- **What the exercise asks**: For this exercise, write out only the lines of the entries below from the one with "send mode, write" up to and including the one with "- This send", exactly as they are. Pictures stay out.

- **Task data**:
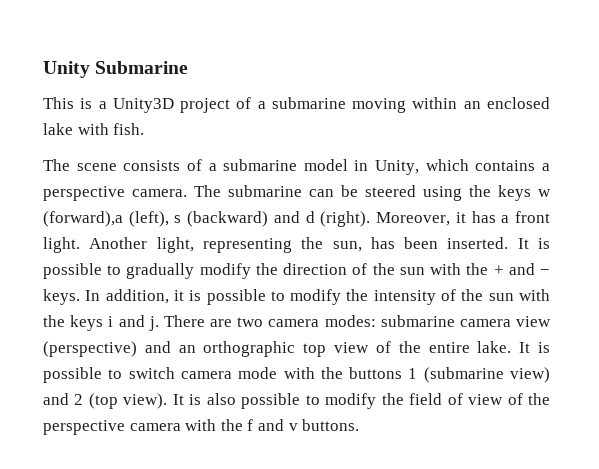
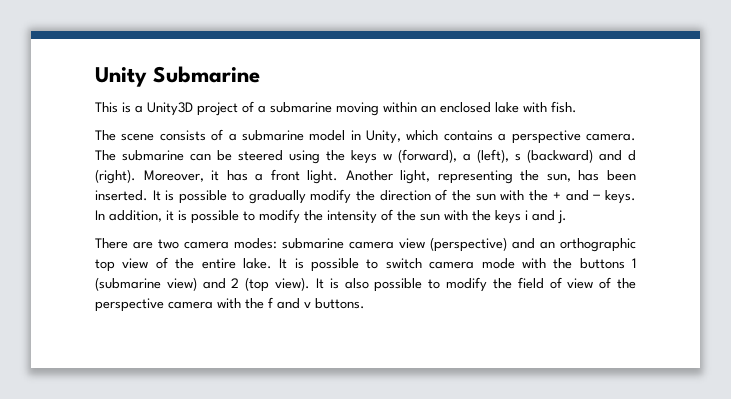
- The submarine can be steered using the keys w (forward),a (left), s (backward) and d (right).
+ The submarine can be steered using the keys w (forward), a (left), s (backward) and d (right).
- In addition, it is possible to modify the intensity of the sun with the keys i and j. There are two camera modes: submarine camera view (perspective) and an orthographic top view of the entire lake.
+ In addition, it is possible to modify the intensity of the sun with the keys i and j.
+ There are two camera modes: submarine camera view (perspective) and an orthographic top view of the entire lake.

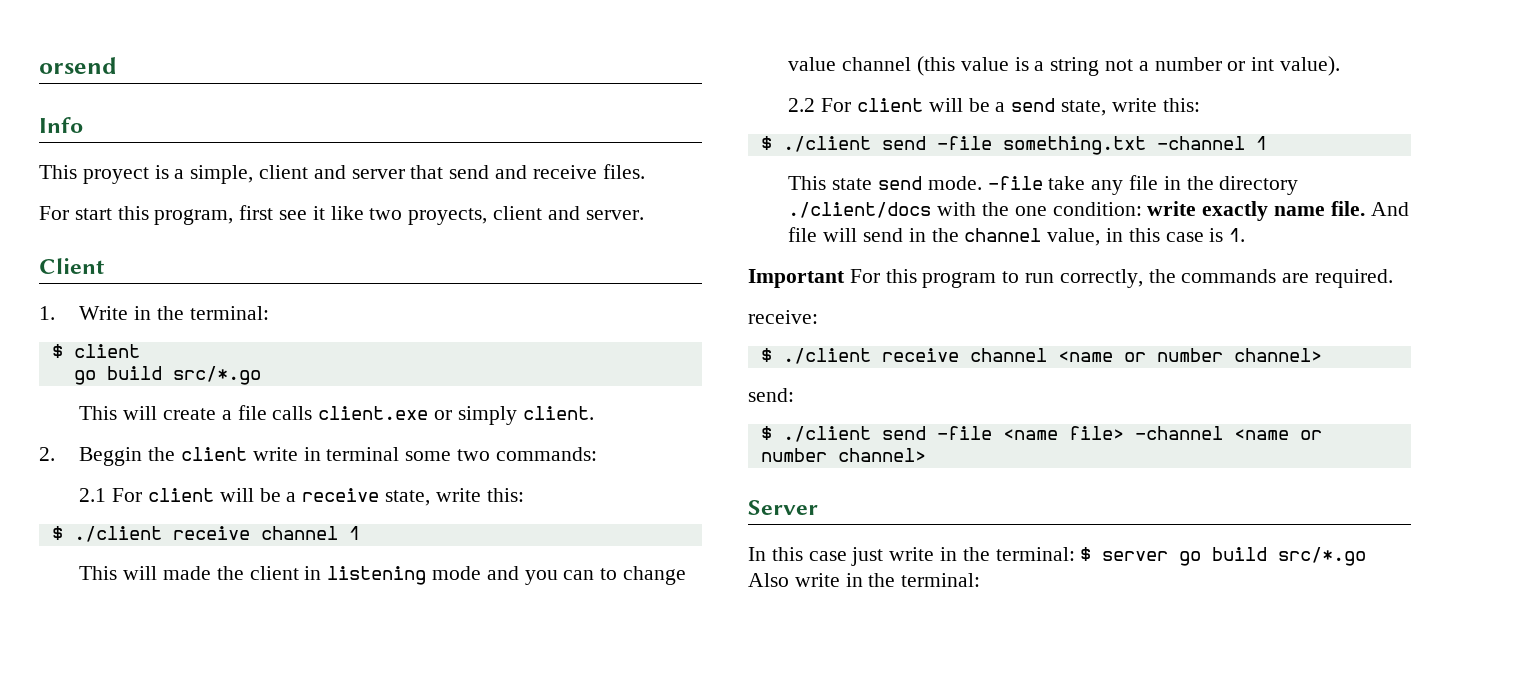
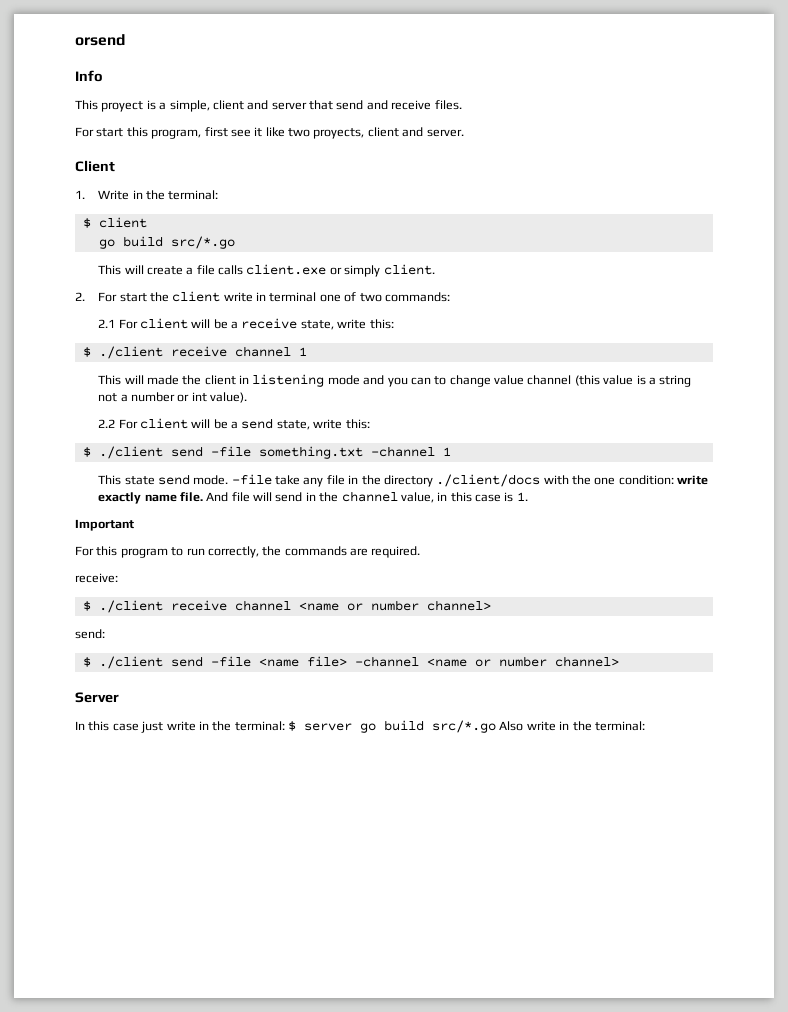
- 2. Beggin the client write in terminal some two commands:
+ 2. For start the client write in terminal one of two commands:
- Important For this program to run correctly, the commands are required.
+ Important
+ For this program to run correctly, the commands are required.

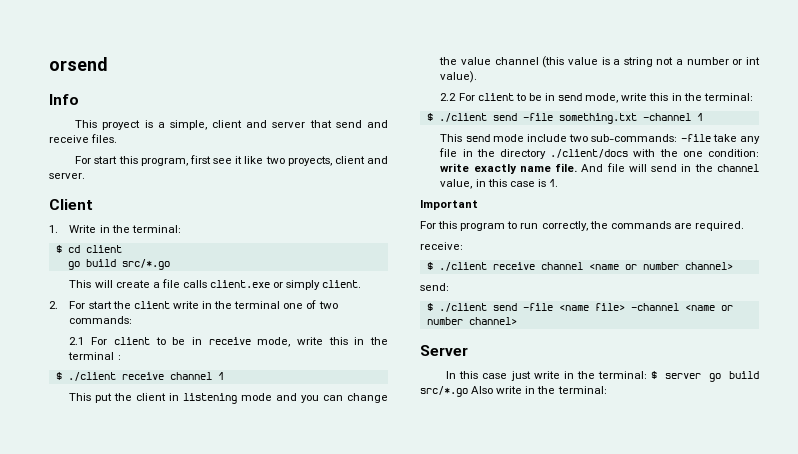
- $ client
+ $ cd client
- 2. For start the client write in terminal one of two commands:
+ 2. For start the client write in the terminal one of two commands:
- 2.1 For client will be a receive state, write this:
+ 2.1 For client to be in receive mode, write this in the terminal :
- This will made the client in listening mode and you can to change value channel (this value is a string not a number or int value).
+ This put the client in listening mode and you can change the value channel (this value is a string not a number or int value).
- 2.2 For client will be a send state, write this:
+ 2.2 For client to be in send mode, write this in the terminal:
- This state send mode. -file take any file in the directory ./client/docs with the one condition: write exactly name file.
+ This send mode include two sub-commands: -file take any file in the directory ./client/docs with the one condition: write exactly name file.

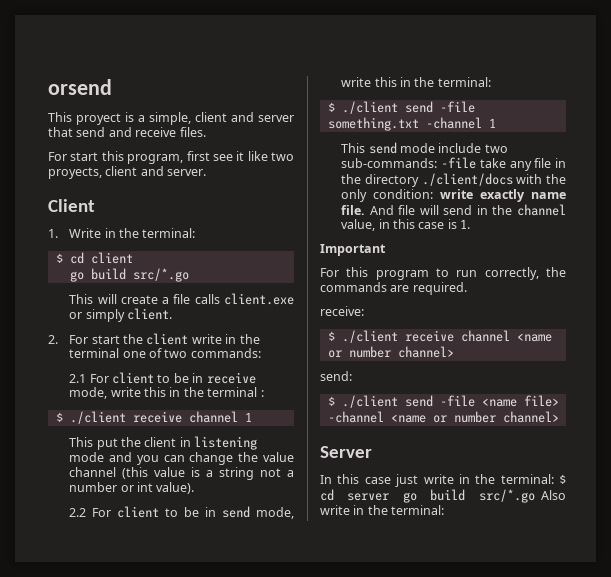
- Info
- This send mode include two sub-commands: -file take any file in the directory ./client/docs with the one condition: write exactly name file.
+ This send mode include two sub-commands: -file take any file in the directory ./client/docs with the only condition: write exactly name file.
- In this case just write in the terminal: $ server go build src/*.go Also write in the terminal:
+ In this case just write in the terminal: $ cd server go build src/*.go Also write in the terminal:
--
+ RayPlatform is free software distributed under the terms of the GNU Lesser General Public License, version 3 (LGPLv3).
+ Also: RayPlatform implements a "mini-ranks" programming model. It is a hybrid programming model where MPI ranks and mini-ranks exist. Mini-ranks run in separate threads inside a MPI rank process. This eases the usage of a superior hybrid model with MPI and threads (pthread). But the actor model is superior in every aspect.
---
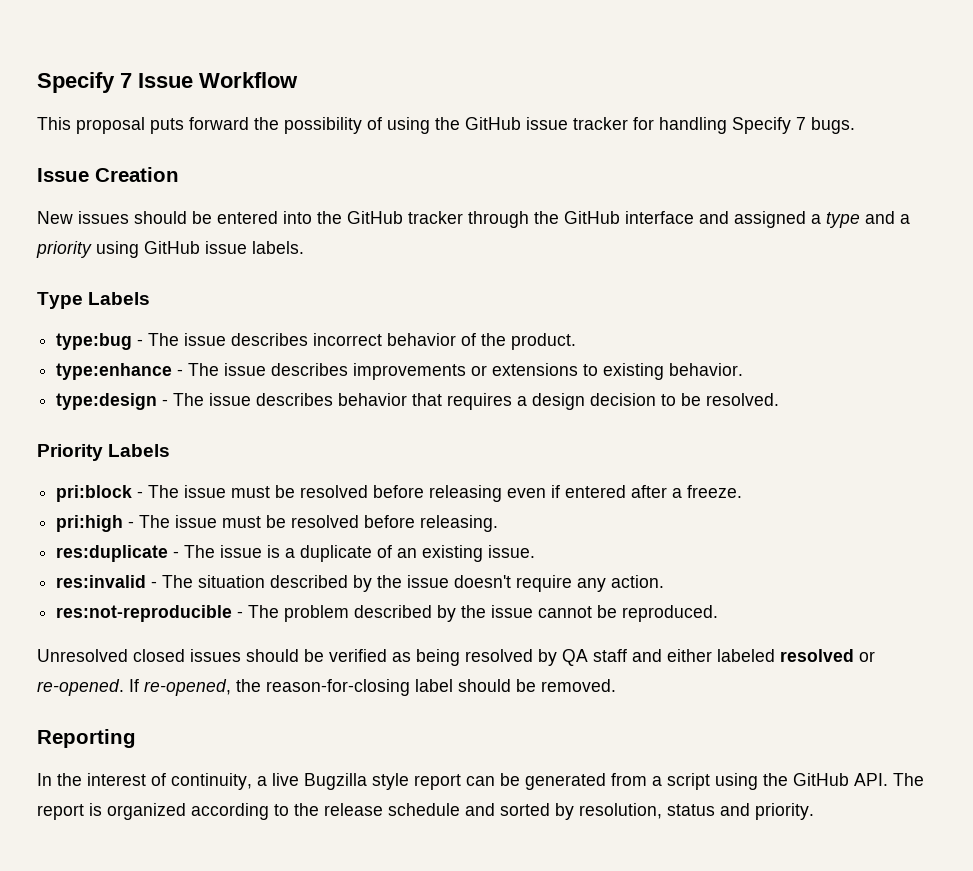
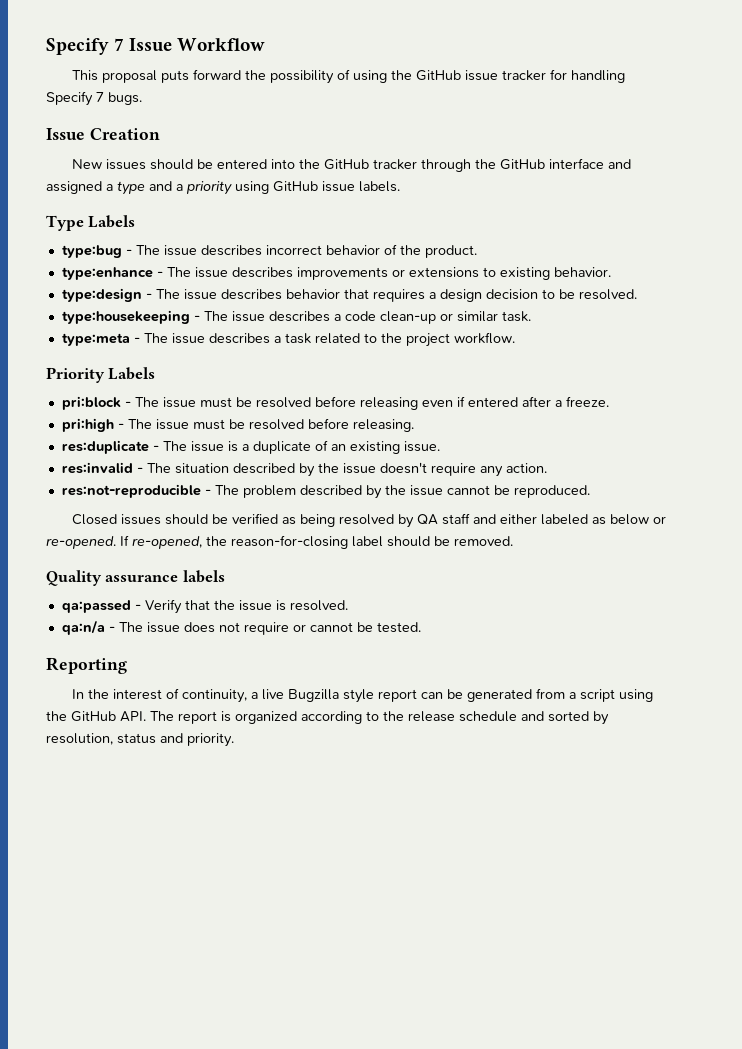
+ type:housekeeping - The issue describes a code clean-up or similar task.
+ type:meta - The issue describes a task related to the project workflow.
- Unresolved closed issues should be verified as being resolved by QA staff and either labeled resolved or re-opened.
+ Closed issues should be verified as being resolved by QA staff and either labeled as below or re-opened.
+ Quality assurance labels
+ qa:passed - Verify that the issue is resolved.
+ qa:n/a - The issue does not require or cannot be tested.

- **Answer box**:
+ 2.2 For client to be in send mode, write this in the terminal:
- This state send mode. -file take any file in the directory ./client/docs with the one condition: write exactly name file.
+ This send mode include two sub-commands: -file take any file in the directory ./client/docs with the one condition: write exactly name file.

- Info
- This send mode include two sub-commands: -file take any file in the directory ./client/docs with the one condition: write exactly name file.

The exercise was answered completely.